While Jakovlev was going to Tobolsk, and while he was preparing the IF to move, The Ural Soviet exchanged telegrams with Sverdlov, trying to persuade him to let them having the IF in Ekaterinburg. Jakovlev knew nothing about this, and didn't like Avdeev (a member of the ekaterinburg soviet) travelling with him to Tobolsk. He didn't like Ural soviet, he thought (and was right) that they were not able to keep the IF safe. He was sure they wanted them dead.

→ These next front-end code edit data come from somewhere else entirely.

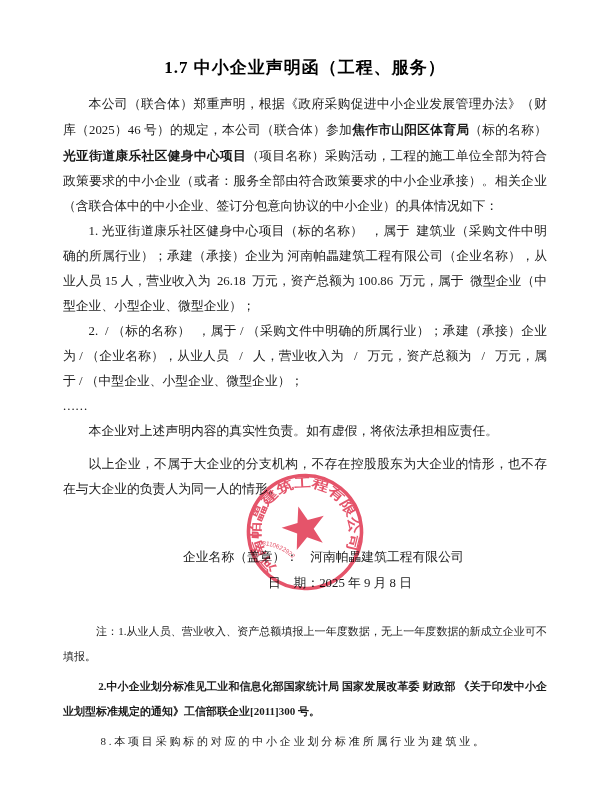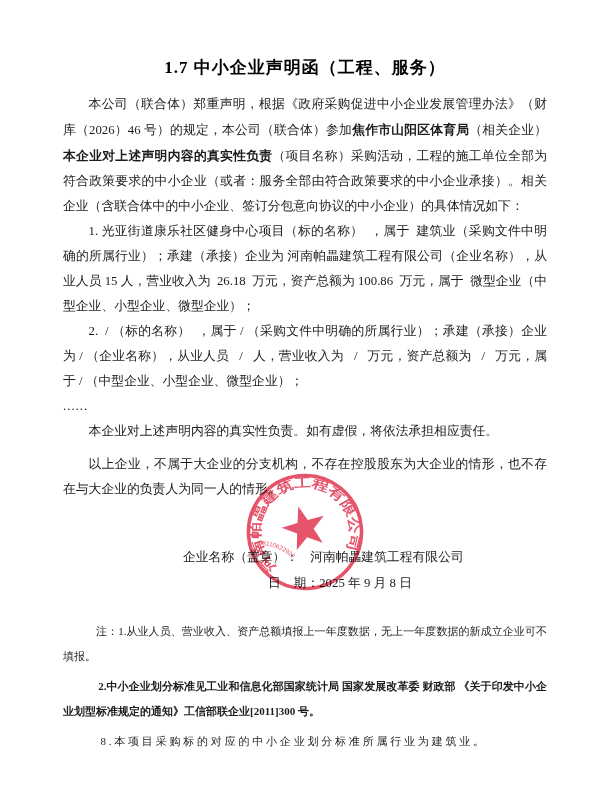"本公司（联合体）郑重声明，根据《政府采购促进中小企业发展管理办法》（财库（202" span { text: 2026 -> 2025 }
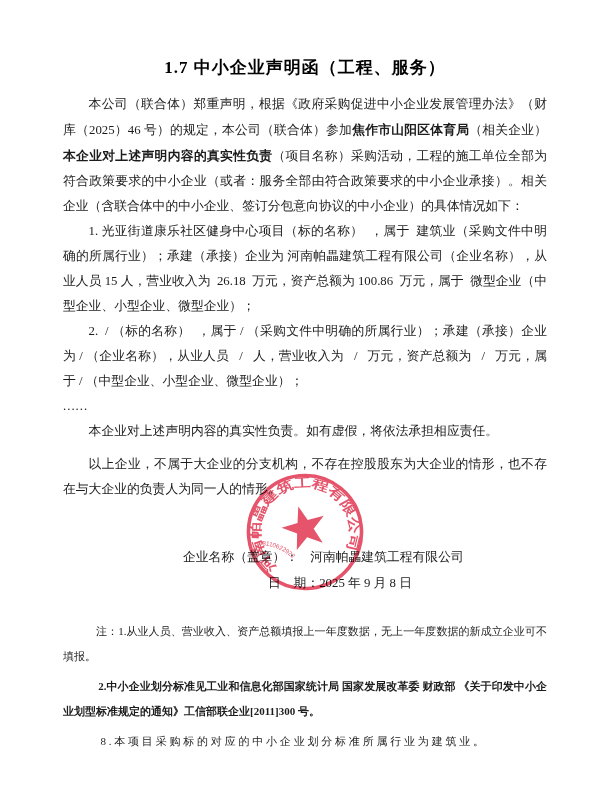"（相关企业）" span { text: 相关企业 -> 标的名称 }
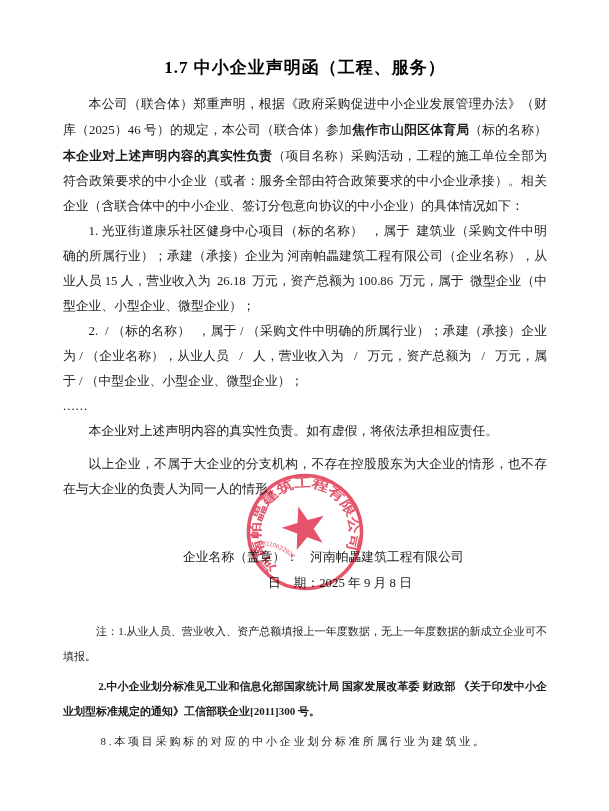"本企业对上述声明内容的真实性负责" span.b { text: 本企业对上述声明内容的真实性负责 -> 光亚街道康乐社区健身中心项目 }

Jakovlev was meant to go to Moscow, and when he realized that the Ural Soviet won't let him pass through Ekaterinburg (the railway Tjumen' - Moscow he used to transfer Nicholas, Alix and Maria passed through Ekaterinburg - it was a part of Transiberian), he tried to pass through another railway, the Omsk - Moscow, a longer but safer way. In the meantime the Ural Soviet was still trying to persuade Sverdlov. In the end, the Ural Soviet got it; Sverdlov cabled Jakovlev to go back to Ekaterinburg. Jakovlev did not want at first (for the reasons explained) but he had to obey to Sverdlov. In Ekaterinburg he arguem violently with the heads of the soviet (goloshchokin and Beloborodov) but no way. He was eventually arrested when got off the train; the ural soviet declared he was "a traitor to the Revolution" because he tried to "safe" the Romanovs and sent him in prison. Truth was, he was only following the orders Sverdlov had gave him.
He was later "saved" by Sverdlov himself, but it seems he really became a traitor in late 1918, joing the White cause.